La baie de Rio sera t-elle prête à accueillir les participants aux jeux olympiques 2016 ?

Publié le : Last updated:

 

Rio de Janeiro, Brésil: La célèbre plage d'Ipanema dans la baie de Rio de Janeiro photographiée lors d'une gréve des ramasseurs de poubelles en mars 2014 à quelques mois seulement du début de la coupe du monde de football. © AFP PHOTO / YASUYOSHI CHIBA

Rio de Janeiro, Brésil: La célèbre plage d’Ipanema dans la baie de Rio de Janeiro photographiée lors d’une gréve des ramasseurs de poubelles en mars 2014 à quelques mois seulement du début de la coupe du monde de football. © AFP PHOTO / YASUYOSHI CHIBA

 

La baie de Rio est l’une des baies les plus polluées au monde. Chaque seconde qui passe, ce sont 20 000 litres d’eau usées qui s’y déversent dont 1/3 seulement sont traités. Dans ces conditions, nombreux sont ceux qui se demandent si la baie sera prête à accueillir les participants aux épreuves de voile des jeux olympiques de 2016. Pour les experts, et surtout pour les sportifs, la réponse est sans appel : « non ».

Alors que le Brésil s’apprête à accueillir dans quelques semaines la coupe du monde de football, les têtes se tournent déjà vers les jeux olympiques de 2016 et les épreuves sportives qui auront lieu dans la baie de Rio. Selon le New York Times, cette dernière est désormais au cœur des débats car de nombreux athlètes qui s’y sont déjà entraînés ont émis de sérieuses réserves quant à la qualité de ses eaux. Selon Thomas Low-Beer, un athlète brésilien qui devrait concourir pour son pays en 2016, la baie peut « vraiment être dégoûtante, avec des carcasses de chiens et l’eau qui tourne marron à cause de la contamination des égouts ». Lars Grael, ancien médaillé olympique assure même « y avoir aperçu au moins 4 corps humains au cours de sa carrière ».

Selon les experts, cela n’a rien d’étonnant au vue de la quantité d’eau sale qui s’y déverse chaque jour. En 1992 déjà, lors du Sommet de la Terre, la baie était pointée du doigt. Depuis, le Brésil a obtenu plus d’un milliard de dollars de prêt de la part du gouvernement japonnais et de la banque interaméricaine de développement pour nettoyer la baie. Mais cela n’a pas suffit et ce n’est pas l’équipe de voile allemande qui dira le contraire : « Bienvenue dans la décharge qu’est Rio », a t-elle posté en ligne ces derniers jours.
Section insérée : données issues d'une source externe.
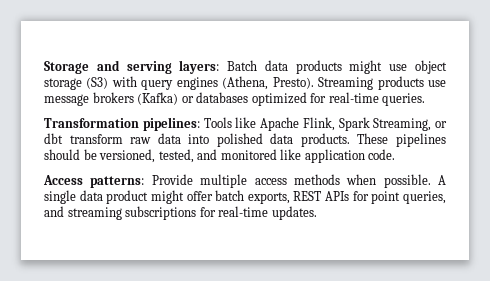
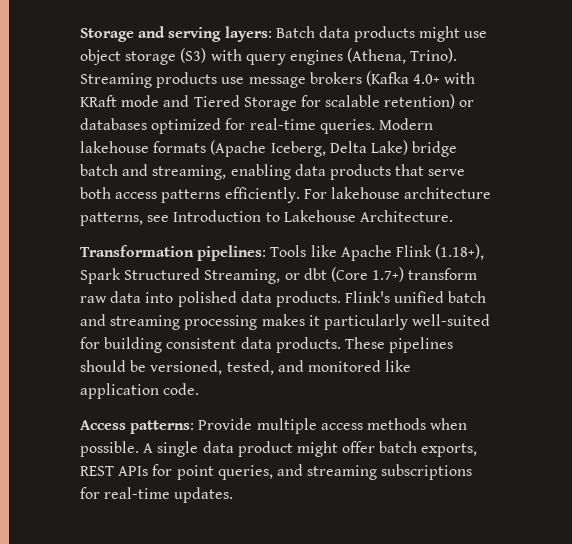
- Storage and serving layers: Batch data products might use object storage (S3) with query engines (Athena, Presto).
+ Storage and serving layers: Batch data products might use object storage (S3) with query engines (Athena, Trino).
- Streaming products use message brokers (Kafka) or databases optimized for real-time queries.
+ Streaming products use message brokers (Kafka 4.0+ with KRaft mode and Tiered Storage for scalable retention) or databases optimized for real-time queries. Modern lakehouse formats (Apache Iceberg, Delta Lake) bridge batch and streaming, enabling data products that serve both access patterns efficiently. For lakehouse architecture patterns, see Introduction to Lakehouse Architecture.
- Transformation pipelines: Tools like Apache Flink, Spark Streaming, or dbt transform raw data into polished data products.
+ Transformation pipelines: Tools like Apache Flink (1.18+), Spark Structured Streaming, or dbt (Core 1.7+) transform raw data into polished data products.
+ Flink's unified batch and streaming processing makes it particularly well-suited for building consistent data products.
A moins de 2 ans des jeux olympiques, Rio ne fait pas le poids et pour Ricci Bitti , président de l’association des fédérations internationales olympiques des sports d’été, « en terme de délais, on est pire que pour les jeux olympiques d’Athènes ». Car le nettoyage de la baie n’est pas le seul chantier qui doit être mené. La construction du stade de cyclisme n’a pas encore débuté et devrait coûter 10 fois plus que prévu. Il en est de même pour le stade d’athlétisme.

Dans ces conditions, faut-il retirer à la ville son statut d’hôte des jeux olympiques de 2016 ? « Pas question » rétorque le comité olympique. Le gouvernement brésilien a promis de traiter 80 % des eaux usées qui se déversent dans la baie d’ici 2016… Et Eduardo Paes, le maire de Rio, affirme être « quasiment » certain de pouvoir livrer les projets, dont l’assainissement de la baie à temps, note le New York Times.
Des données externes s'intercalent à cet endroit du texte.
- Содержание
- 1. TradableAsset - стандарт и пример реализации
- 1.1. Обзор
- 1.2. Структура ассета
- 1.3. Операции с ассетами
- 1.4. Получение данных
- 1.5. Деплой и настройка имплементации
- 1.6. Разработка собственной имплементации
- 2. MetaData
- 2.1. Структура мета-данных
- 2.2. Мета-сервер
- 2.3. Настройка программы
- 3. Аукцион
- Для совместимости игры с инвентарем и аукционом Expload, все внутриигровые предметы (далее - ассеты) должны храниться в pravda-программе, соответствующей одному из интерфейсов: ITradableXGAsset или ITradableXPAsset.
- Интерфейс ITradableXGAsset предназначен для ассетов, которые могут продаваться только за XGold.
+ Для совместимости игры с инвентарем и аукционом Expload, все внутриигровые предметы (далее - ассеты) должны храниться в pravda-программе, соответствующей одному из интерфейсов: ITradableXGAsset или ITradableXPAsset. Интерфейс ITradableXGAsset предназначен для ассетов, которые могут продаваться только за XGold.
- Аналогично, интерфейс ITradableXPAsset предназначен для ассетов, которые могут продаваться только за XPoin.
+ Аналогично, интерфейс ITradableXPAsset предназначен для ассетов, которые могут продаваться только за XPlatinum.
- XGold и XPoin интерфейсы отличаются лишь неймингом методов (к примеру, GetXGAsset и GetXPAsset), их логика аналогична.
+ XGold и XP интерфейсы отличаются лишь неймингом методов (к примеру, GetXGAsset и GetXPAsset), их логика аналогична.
Pour l’heure, 3 bateaux-poubelles œuvrent dans la baie pour ramasser les ordures. Vingt à trente sont prévus pendant la période des jeux. Des barrières écologiques seront disposées de manière à récolter les ordures plus facilement. Une solution suffisante ? Absolument pas, selon Mario Moscatellie, biologiste, « la baie est une latrine. C’est insulter la population de Rio que d’affirmer que la baie sera propre pour les Jeux Olympiques ».

Rappelons qu’en 2008, lors des Jeux Olympiques de Pékin en Chine, le gouvernement avait déployé plus de 1 000 bateaux-poubelles pour faire face à une prolifération temporaire d’algues qui menaçait les épreuves de voile.